Rental income from a LLC and Cash distribution from the LLC. Do I need to file New Hampshire state tax?

This has been a confusing area of NH tax law for 10 or 20 yrs. I look forward to the I&D tax going away in 2027.

 

NH seems to tax actual distributions from LLCs/partnerships/s-corps  (cash or property). It is unrelated to any number on a K-1. It is not a profits tax (the is a separate NH tax that only applies if gross income > $103k). Below are the details from the NH DP-10 instructions, but I find this confusing and would welcome thoughts of anyone who has carefully read the statues or regulations. 

 

https://www.gencourt.state.nh.us/rsa/html/NHTOC/NHTOC-V-77.htm

https://www.gencourt.state.nh.us/rules/state_agencies/rev900.html

 

The DP-10 instructions ( https://www.revenue.nh.gov/forms/2023/documents/dp-10-instructions-2022.pdf ) page 3 says (emphasis added):

 

LINE 2 DISTRIBUTIONS SUBJECT TO THE NEW HAMPSHIRE INTEREST AND DIVIDENDS TAX


In Column I, enter the entity code number that represents the entity type of the payor. See the box below for ENTITY TYPE CODES. In Column II, enter the name of the
payor. In Column III, enter payor's SSN or FEIN, if known. In Column IV, enter the total amount of cash or property distribution received or constructively received.

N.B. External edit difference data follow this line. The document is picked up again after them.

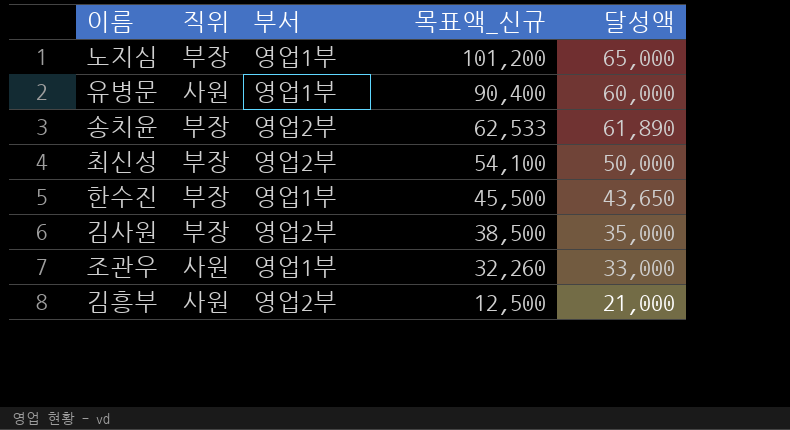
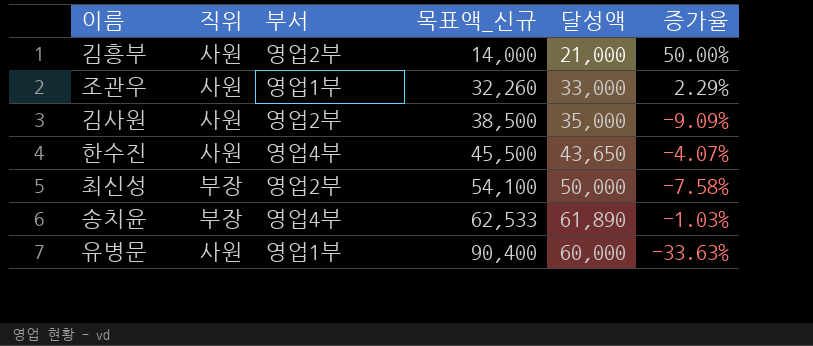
row order: 목표액_신규 descending -> 목표액_신규 ascending
column 증가율 | formula: none -> ([달성액] - [목표액_신규]) / [목표액_신규]
row 노지심: 부장 | 영업1부 | 101,200 | 65,000 -> none
김흥부 | 목표액_신규: 12,500 -> 14,000
김사원 | 직위: 부장 -> 사원
한수진 | 직위: 부장 -> 사원
한수진 | 부서: 영업1부 -> 영업4부
송치윤 | 부서: 영업2부 -> 영업4부

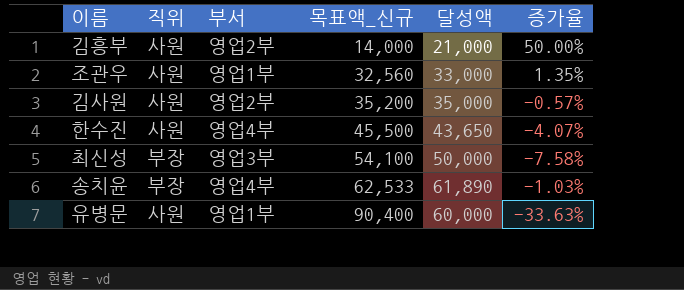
조관우 | 목표액_신규: 32,260 -> 32,560
조관우 | 증가율: 2.29% -> 1.35%
김사원 | 목표액_신규: 38,500 -> 35,200
김사원 | 증가율: -9.09% -> -0.57%
최신성 | 부서: 영업2부 -> 영업3부

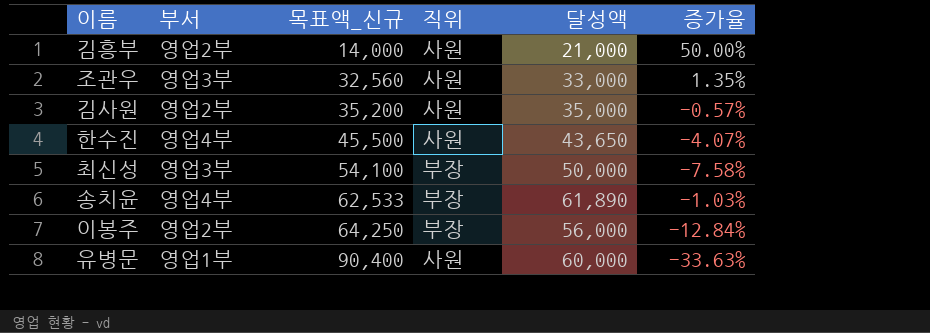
column 직위 | position: 2 -> 4
조관우 | 부서: 영업1부 -> 영업3부
row 이봉주: none -> 영업2부 | 64,250 | 부장 | 56,000 | -12.84%

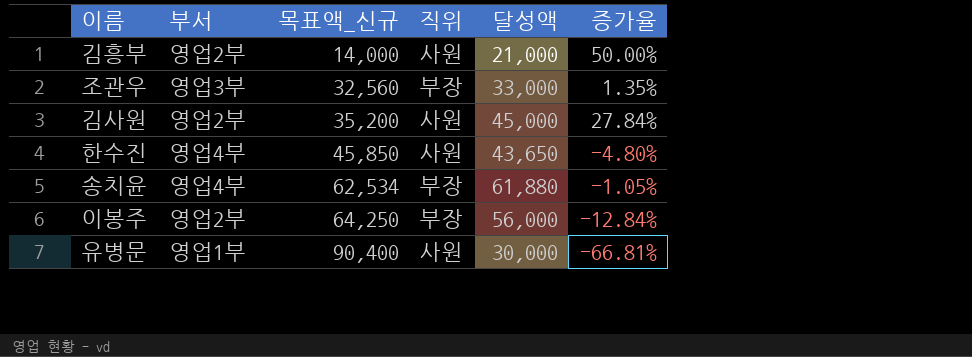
row 최신성: 영업3부 | 54,100 | 부장 | 50,000 | -7.58% -> none
조관우 | 직위: 사원 -> 부장
김사원 | 달성액: 35,000 -> 45,000
김사원 | 증가율: -0.57% -> 27.84%
한수진 | 목표액_신규: 45,500 -> 45,850
한수진 | 증가율: -4.07% -> -4.80%
송치윤 | 목표액_신규: 62,533 -> 62,534
송치윤 | 달성액: 61,890 -> 61,880
송치윤 | 증가율: -1.03% -> -1.05%
유병문 | 달성액: 60,000 -> 30,000
유병문 | 증가율: -33.63% -> -66.81%

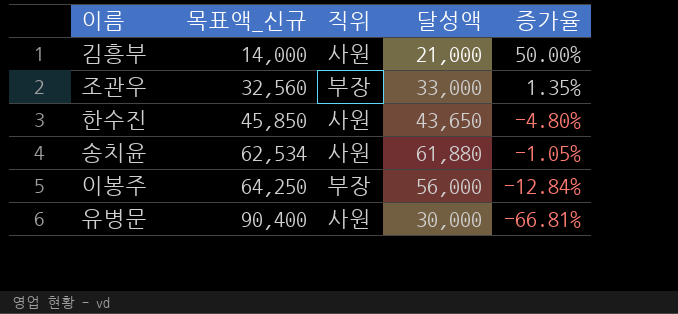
column 부서 | position: 2 -> none
row 김사원: 영업2부 | 35,200 | 사원 | 45,000 | 27.84% -> none
송치윤 | 직위: 부장 -> 사원

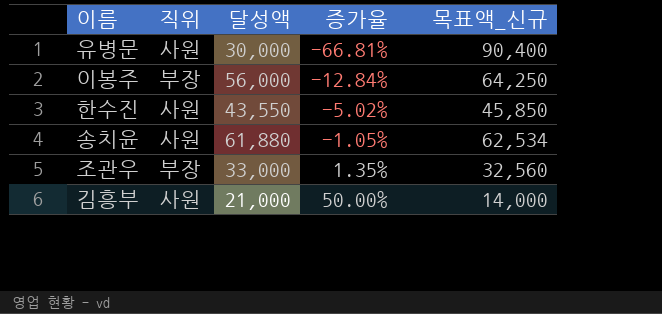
row order: 목표액_신규 ascending -> 증가율 ascending
column 목표액_신규 | position: 2 -> 5
한수진 | 달성액: 43,650 -> 43,550
한수진 | 증가율: -4.80% -> -5.02%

This
amount may not correspond to any line on your Federal Form 1040 or Federal Schedule K-1. NOTE: This is not a tax on pass-through portfolio income, gains or losses from a Federal Schedule K-1. Therefore, do not include any pass-through income, gains or losses from Federal Schedule K-1. Enter any taxable annuities or the actual cash or property distributions you received or constructively received from any of the taxable income classes described in RSA 77:4. These distributions are subject to tax in New Hampshire as a "dividend". Taxable annuities are those annuities not invested in a tax-deferred investment plan pursuant to RSA 77:4-b.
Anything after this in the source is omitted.